This is necessary for certain applications that break
with cifs style mandatory byte range locks (and most
cifs servers do not yet support requesting advisory
byte range locks).
forcemandatorylock
Even if the server supports posix (advisory) byte range
locking, send only mandatory lock requests. For some
(presumably rare) applications, originally coded for
DOS/Windows, which require Windows style mandatory byte range
locking, they may be able to take advantage of this option,
forcing the cifs client to only send mandatory locks
even if the cifs server would support posix advisory locks.

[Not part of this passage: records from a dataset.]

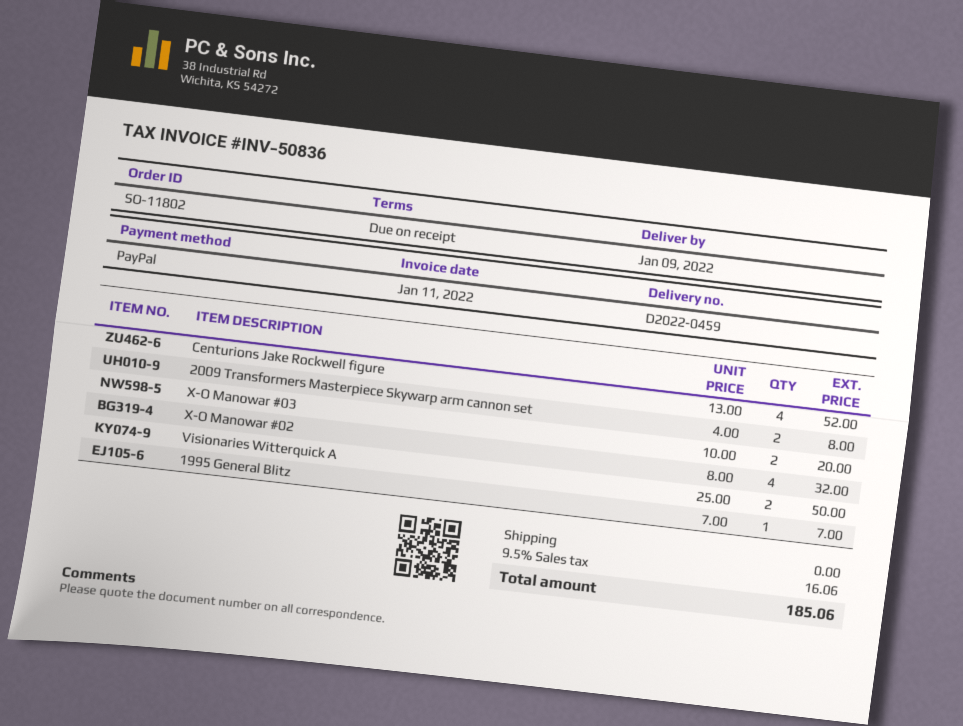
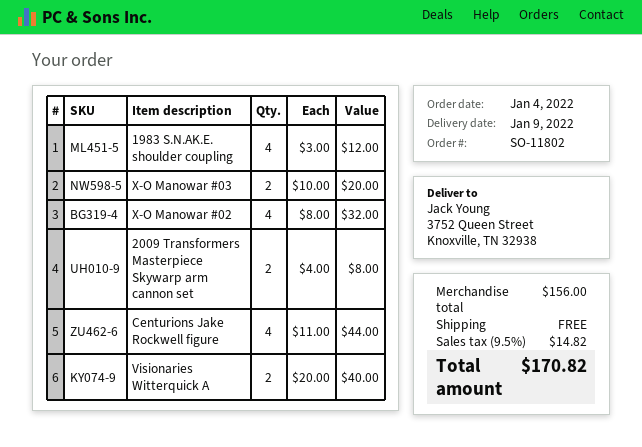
Centurions Jake Rockwell figure: 4 x 13.00 = 52.00 -> 4 x 11.00 = 44.00
Visionaries Witterquick A: 2 x 25.00 = 50.00 -> 2 x 20.00 = 40.00
1995 General Blitz: 1 x 7.00 = 7.00 -> none
1983 S.N.AK.E. shoulder coupling: none -> 4 x 3.00 = 12.00
tax: 9.5% = 16.06 -> 9.5% = 14.82
total: 185.06 -> 170.82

``forcemand`` is accepted as a shorter form of this mount
option.
nostrictsync
If this mount option is set, when an application does an
fsync call then the cifs client does not send an SMB Flush
to the server (to force the server to write all dirty data
for this file immediately to disk), although cifs still sends
all dirty (cached) file data to the server and waits for the
server to respond to the write. Since SMB Flush can be
very slow, and some servers may be reliable enough (to risk
delaying slightly flushing the data to disk on the server),
turning on this option may be useful to improve performance for
applications that fsync too much, at a small risk of server
crash. If this mount option is not set, by default cifs will
send an SMB flush request (and wait for a response) on every
fsync call.
nodfs
Disable DFS (global name space support) even if the
server claims to support it. This can help work around
a problem with parsing of DFS paths with Samba server
versions 3.0.24 and 3.0.25.
remount
remount the share (often used to change from ro to rw mounts
or vice versa)
cifsacl
Report mode bits (e.g. on stat) based on the Windows ACL for
the file. (EXPERIMENTAL)
servern
Specify the server 's netbios name (RFC1001 name) to use
when attempting to setup a session to the server.

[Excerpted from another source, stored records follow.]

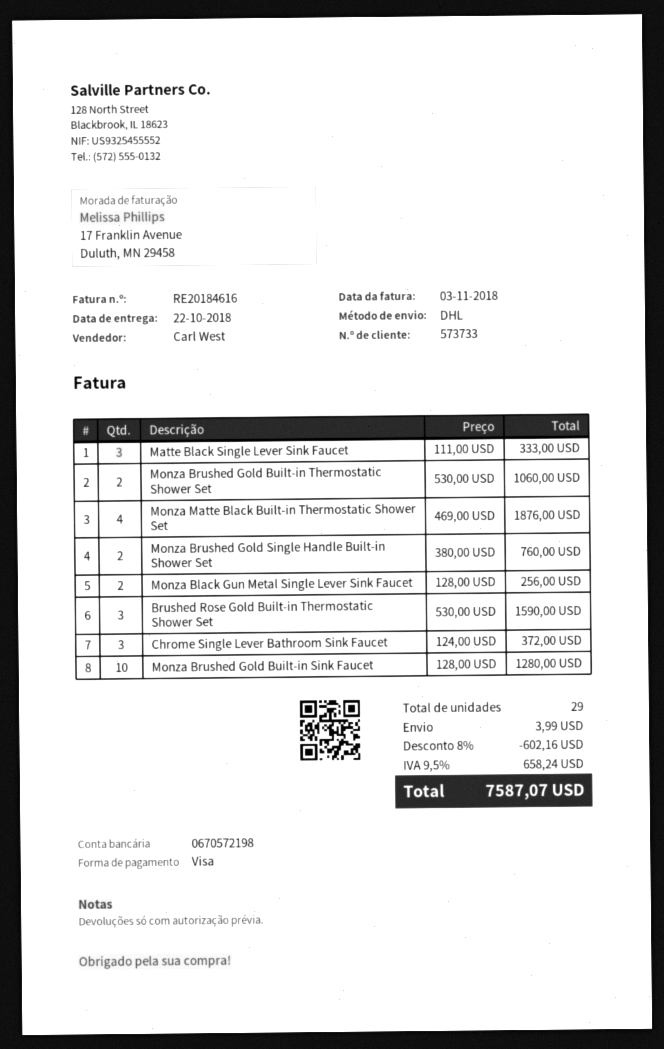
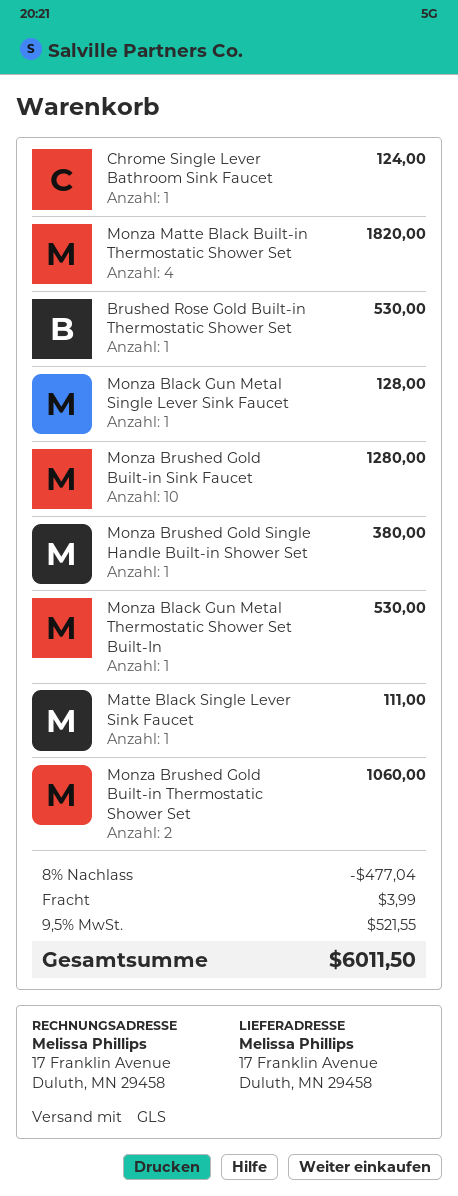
shipping method: DHL -> GLS
Matte Black Single Lever Sink Faucet: 3 for 333.00 -> 1 for 111.00
Monza Matte Black Built-in Thermostatic Shower Set: 4 for 1876.00 -> 4 for 1820.00
Monza Brushed Gold Single Handle Built-in Shower Set: 2 for 760.00 -> 1 for 380.00
Monza Black Gun Metal Single Lever Sink Faucet: 2 for 256.00 -> 1 for 128.00
Brushed Rose Gold Built-in Thermostatic Shower Set: 3 for 1590.00 -> 1 for 530.00
Chrome Single Lever Bathroom Sink Faucet: 3 for 372.00 -> 1 for 124.00
Monza Black Gun Metal Thermostatic Shower Set Built-In: none -> 1 for 530.00
discount: 8% = 602.16 -> 8% = 477.04
tax: 9.5% = 658.24 -> 9.5% = 521.55
total: 7587.07 -> 6011.50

This is needed for mounting to some older servers (such
as OS/2 or Windows 98 and Windows ME) since they do not
support a default server name. A server name can be up
to 15 characters long and is usually uppercased.
sfu
When the CIFS Unix Extensions are not negotiated, attempt to
create device files and fifos in a format compatible with
Services for Unix (SFU). In addition retrieve bits 10-12
of the mode via the SETFILEBITS extended attribute (as
SFU does). In the future the bottom 9 bits of the
mode also will be emulated using queries of the security
descriptor (ACL).
mfsymlinks
Enable support for Minshall+French symlinks
(see http://wiki.samba.org/index.php/UNIX_Extensions#Minshall.2BFrench_symlinks)
This option is ignored when specified together with the
'sfu' option. Minshall+French symlinks are used even if
the server supports the CIFS Unix Extensions.
sign
Must use packet signing (helps avoid unwanted data modification
by intermediate systems in the route). Note that signing
does not work with lanman or plaintext authentication.
seal
Must seal (encrypt) all data on this mounted share before
sending on the network. Requires support for Unix Extensions.

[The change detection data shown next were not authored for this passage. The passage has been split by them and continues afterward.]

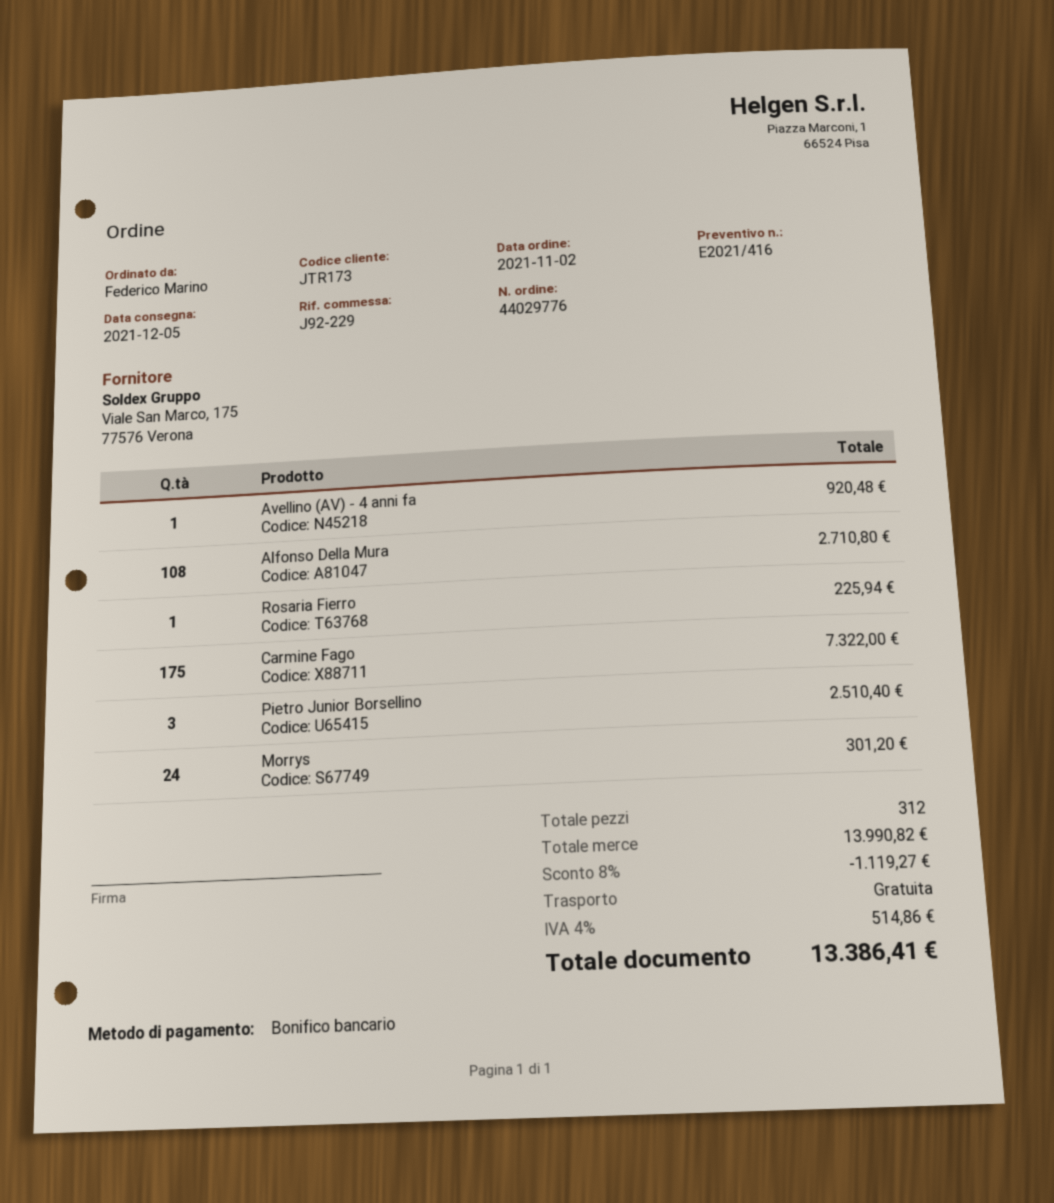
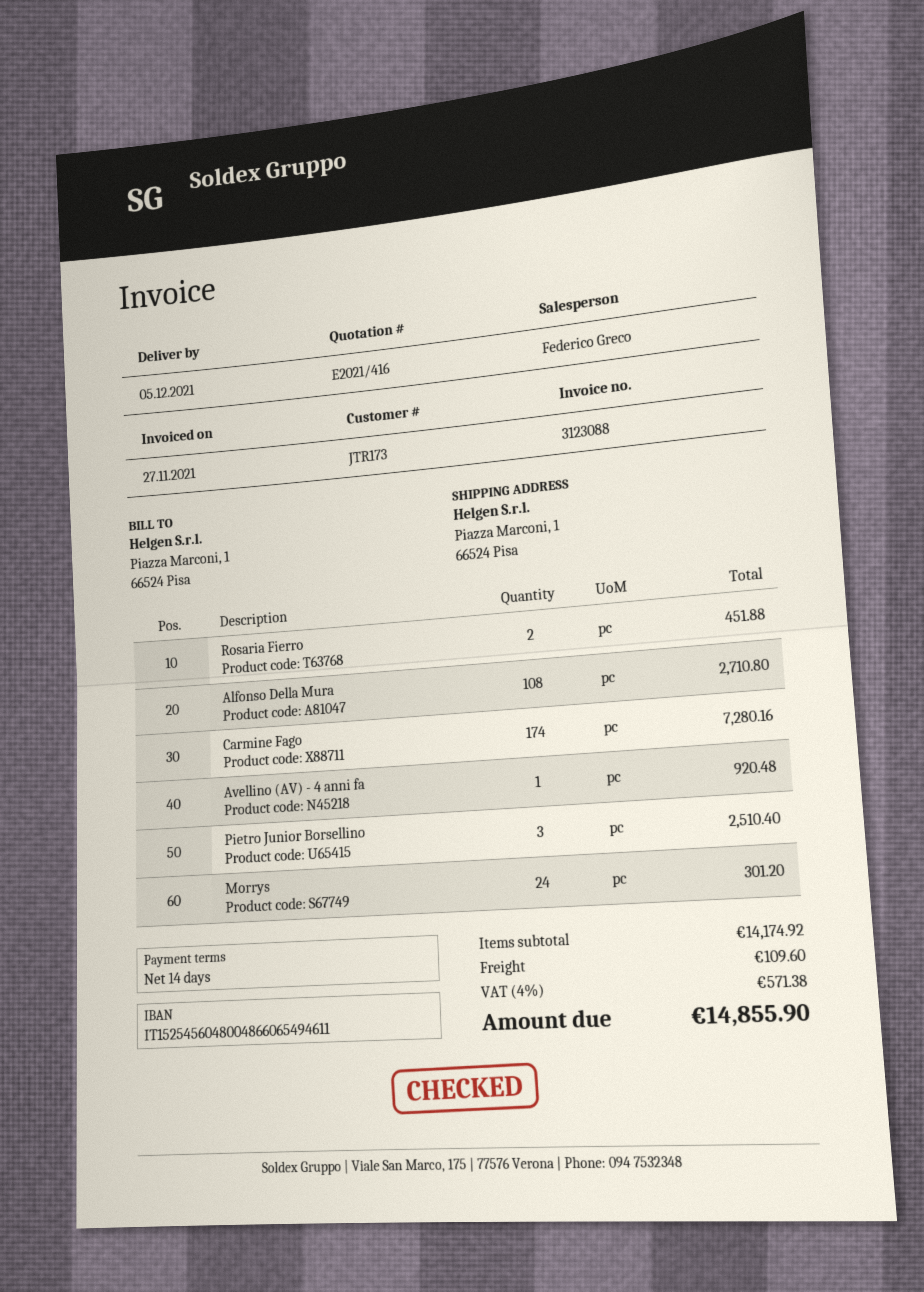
Rosaria Fierro: 1 for 225.94 -> 2 for 451.88
Carmine Fago: 175 for 7322.00 -> 174 for 7280.16
subtotal: 13990.82 -> 14174.92
discount: 8% = 1119.27 -> none
shipping: 0.00 -> 109.60
tax: 4% = 514.86 -> 4% = 571.38
total: 13386.41 -> 14855.90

Note that this differs from the sign mount option in that it
causes encryption of data sent over this mounted share but other
shares mounted to the same server are unaffected.
locallease
This option is rarely needed. Fcntl F_SETLEASE is
used by some applications such as Samba and NFSv4 server to
check to see whether a file is cacheable. CIFS has no way
to explicitly request a lease, but can check whether a file
is cacheable (oplocked). Unfortunately, even if a file
is not oplocked, it could still be cacheable (ie cifs client
could grant fcntl leases if no other local processes are using
the file) for cases for example such as when the server does not
support oplocks and the user is sure that the only updates to
the file will be from this client. Specifying this mount option
will allow the cifs client to check for leases (only) locally
for files which are not oplocked instead of denying leases
in that case. (EXPERIMENTAL)
sec
Security mode. Allowed values are:
none
attempt to connection as a null user (no name)
krb5
Use Kerberos version 5 authentication
krb5i
Use Kerberos authentication and packet signing
ntlm
Use NTLM password hashing (default)
ntlmi
Use NTLM password hashing with signing (if
/proc/fs/cifs/PacketSigningEnabled on or if
server requires signing also can be the default)
ntlmv2
Use NTLMv2 password hashing
ntlmv2i
Use NTLMv2 password hashing with packet signing
lanman
(if configured in kernel config) use older
lanman hash
hard
Retry file operations if server is not responding
soft
Limit retries to unresponsive servers (usually only
one retry) before returning an error. (default)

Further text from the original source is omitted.